> _Given records_
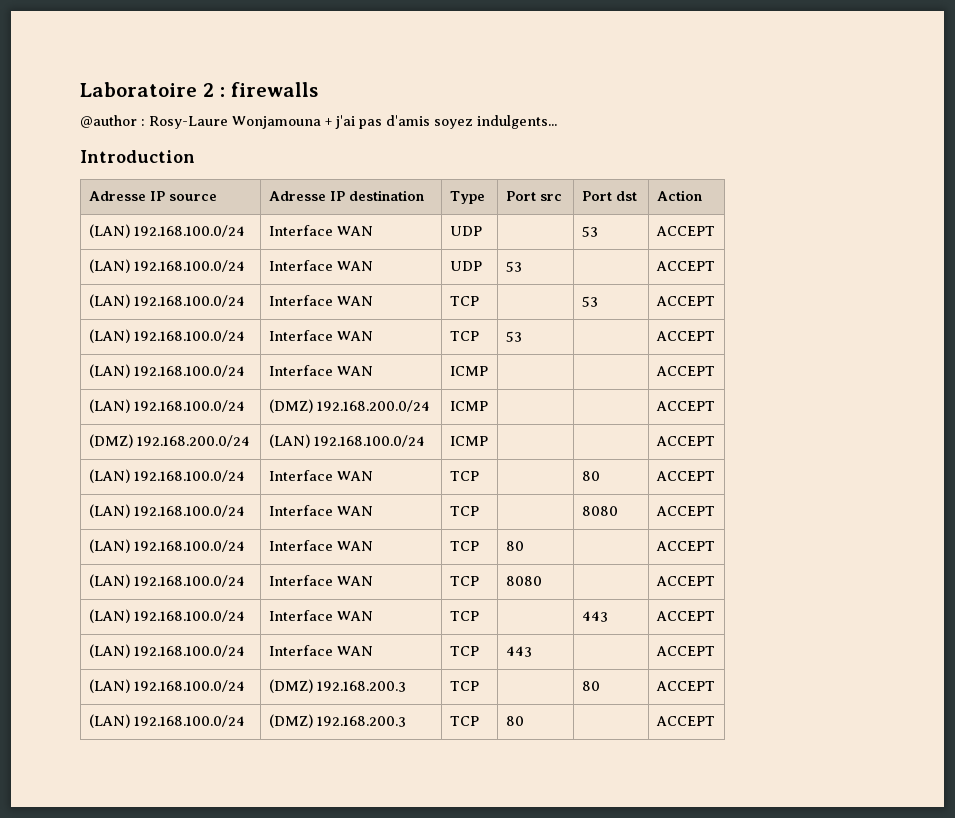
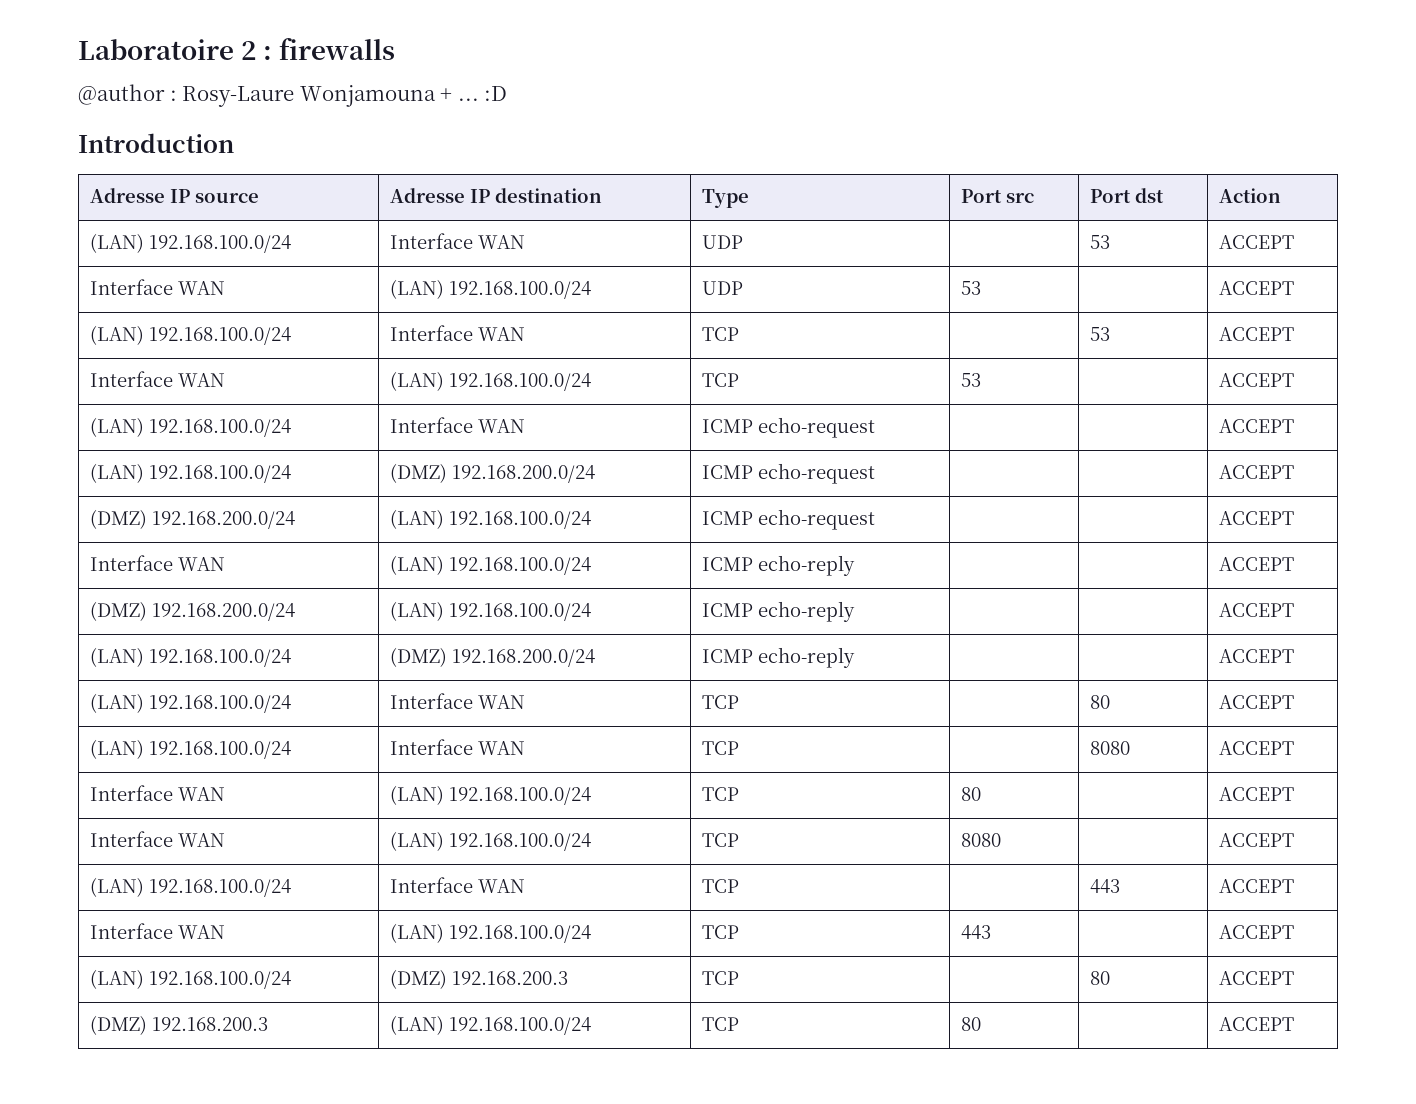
[335,115,557,129] j'ai pas d'amis soyez indulgents... -> [457,86,508,101] ... :D
[88,259,245,273] [268,260,373,271] (LAN) 192.168.100.0/24 | Interface WAN -> [89,279,225,295] [389,279,591,299] Interface WAN | (LAN) 192.168.100.0/24
[88,329,245,343] [268,330,373,341] (LAN) 192.168.100.0/24 | Interface WAN -> [89,371,225,387] [389,371,591,391] Interface WAN | (LAN) 192.168.100.0/24
[655,366,715,376] [88,399,245,413] [268,399,430,413] [449,401,488,411] [655,401,715,411] [88,434,250,448] [268,434,425,448] [449,436,488,446] | | | ACCEPT // (LAN) 192.168.100.0/24 | (DMZ) 192.168.200.0/24 | ICMP | | | ACCEPT // (DMZ) 192.168.200.0/24 | (LAN) 192.168.100.0/24 | ICMP -> [757,417,875,438] [1218,419,1294,433] [89,463,291,483] [389,463,595,483] [701,463,875,484] [1218,465,1294,479] [89,509,295,529] [389,509,591,529] [701,509,875,530] [1218,511,1294,525] [89,555,225,571] [389,555,591,575] [701,555,855,576] [1218,557,1294,571] [89,601,295,621] [389,601,591,621] [701,601,855,622] [1218,603,1294,617] [89,647,291,667] [389,647,595,667] [701,647,855,668] echo-request | | | ACCEPT // (LAN) 192.168.100.0/24 | (DMZ) 192.168.200.0/24 | ICMP echo-request | | | ACCEPT // (DMZ) 192.168.200.0/24 | (LAN) 192.168.100.0/24 | ICMP echo-request | | | ACCEPT // Interface WAN | (LAN) 192.168.100.0/24 | ICMP echo-reply | | | ACCEPT // (DMZ) 192.168.200.0/24 | (LAN) 192.168.100.0/24 | ICMP echo-reply | | | ACCEPT // (LAN) 192.168.100.0/24 | (DMZ) 192.168.200.0/24 | ICMP echo-reply
[88,539,245,553] [268,540,373,551] (LAN) 192.168.100.0/24 | Interface WAN -> [89,785,225,801] [389,785,591,805] Interface WAN | (LAN) 192.168.100.0/24
[88,574,245,588] [268,575,373,586] (LAN) 192.168.100.0/24 | Interface WAN -> [89,831,225,847] [389,831,591,851] Interface WAN | (LAN) 192.168.100.0/24
[88,644,245,658] [268,645,373,656] (LAN) 192.168.100.0/24 | Interface WAN -> [89,923,225,939] [389,923,591,943] Interface WAN | (LAN) 192.168.100.0/24
[88,714,245,728] [268,714,406,728] (LAN) 192.168.100.0/24 | (DMZ) 192.168.200.3 -> [89,1015,268,1035] [389,1015,591,1035] (DMZ) 192.168.200.3 | (LAN) 192.168.100.0/24

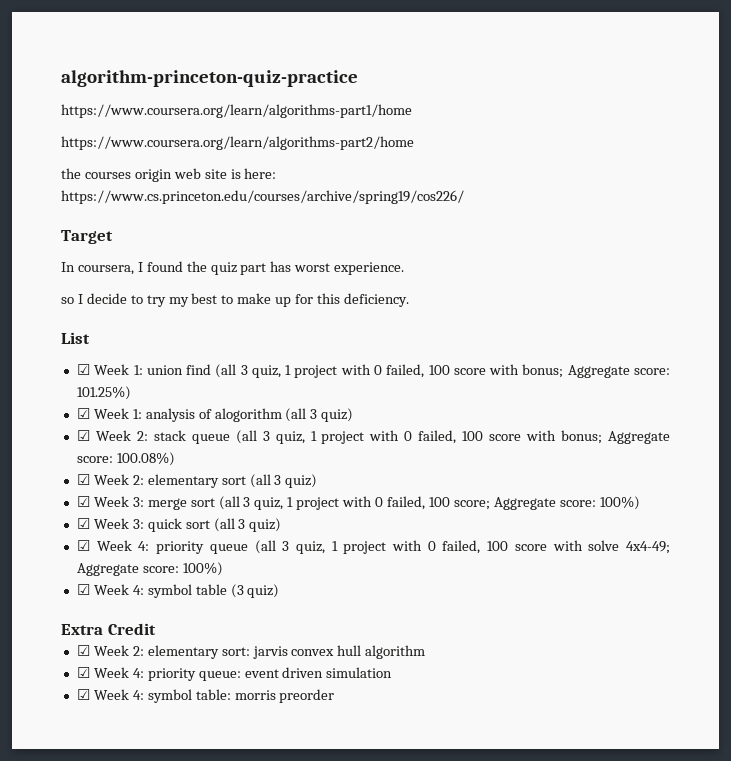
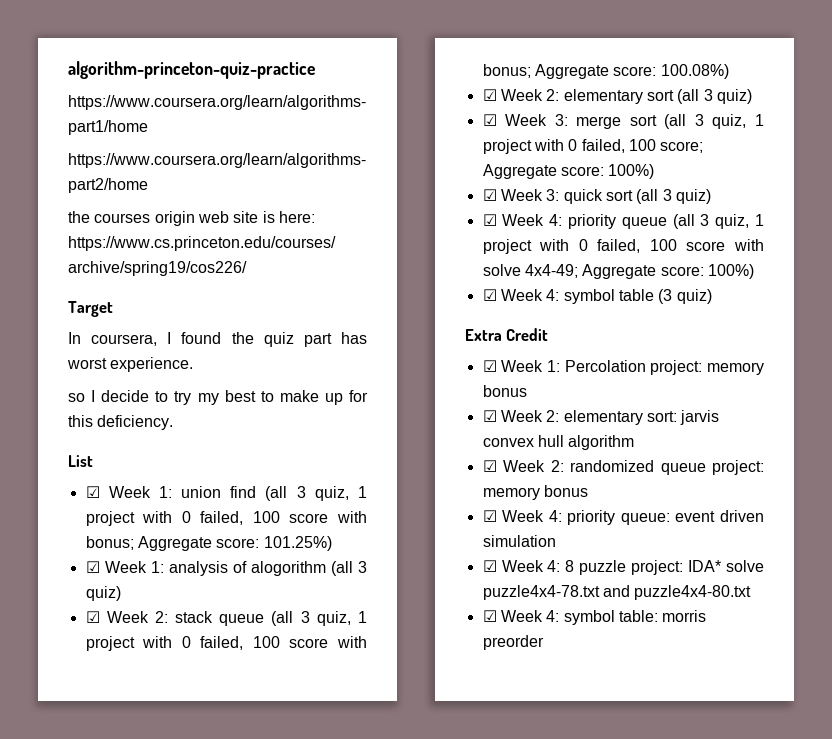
(156, 629) none -> [482,360,764,375] [482,385,527,397] // ☑ Week 1: Percolation project: memory bonus
(426, 652) none -> [482,460,764,475] [482,485,588,500] // ☑ Week 2: randomized queue project: memory bonus
(393, 672) none -> [482,560,764,575] [482,585,752,600] // ☑ Week 4: 8 puzzle project: IDA* solve puzzle4x4-78.txt and puzzle4x4-80.txt

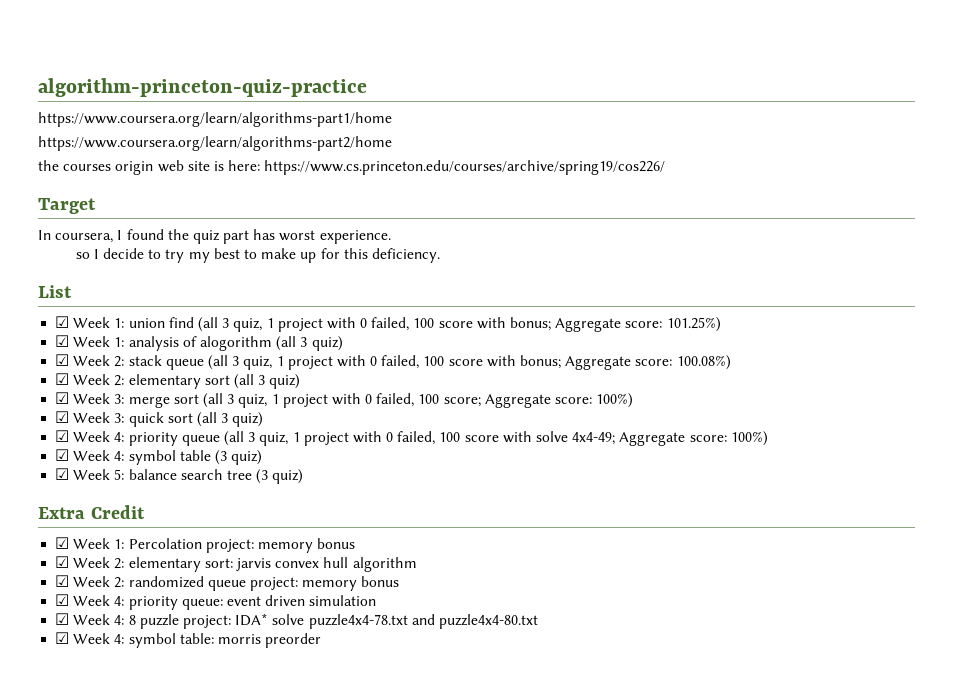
(712, 296) none -> [55,468,304,484] // ☑ Week 5: balance search tree (3 quiz)

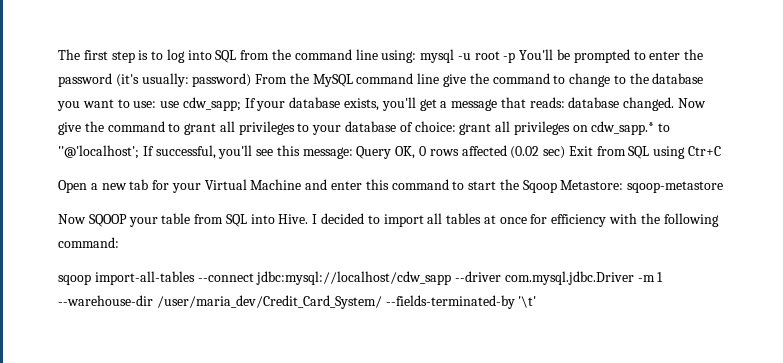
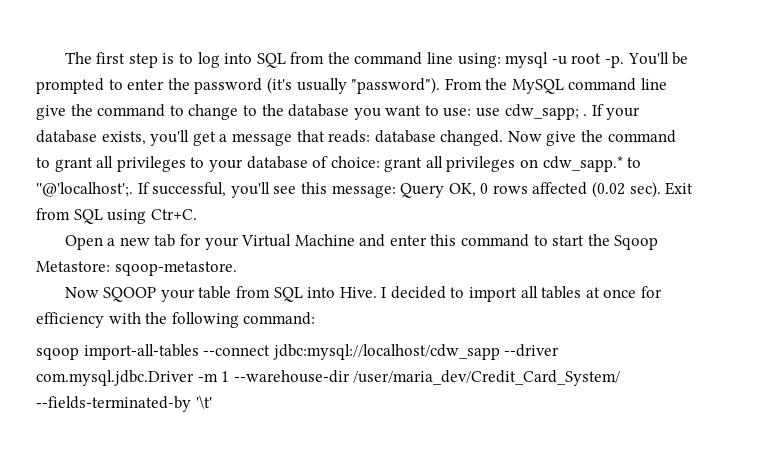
[503,52,516,63] -p -> [605,55,625,68] -p.
[141,73,252,87] usually: password) -> [296,77,441,94] usually "password").
(241, 104) none -> [583,114,588,116] .
[58,145,139,159] ''@'localhost'; -> [36,182,133,197] ''@'localhost';.
[543,146,566,159] sec) -> [629,181,661,198] sec).
[688,146,722,156] Ctr+C -> [150,209,197,220] Ctr+C.
[627,181,724,193] sqoop-metastore -> [114,261,237,276] sqoop-metastore.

> _Problem_
The exact lines of the material above starting at the one that contains "[88,539,245,553] [268,540,373,551] (LAN)" and ending at the one that contains "[88,644,245,658] [268,645,373,656] (LAN)" are what to retype; leave out everything else.

> _Output of the task_
[88,539,245,553] [268,540,373,551] (LAN) 192.168.100.0/24 | Interface WAN -> [89,785,225,801] [389,785,591,805] Interface WAN | (LAN) 192.168.100.0/24
[88,574,245,588] [268,575,373,586] (LAN) 192.168.100.0/24 | Interface WAN -> [89,831,225,847] [389,831,591,851] Interface WAN | (LAN) 192.168.100.0/24
[88,644,245,658] [268,645,373,656] (LAN) 192.168.100.0/24 | Interface WAN -> [89,923,225,939] [389,923,591,943] Interface WAN | (LAN) 192.168.100.0/24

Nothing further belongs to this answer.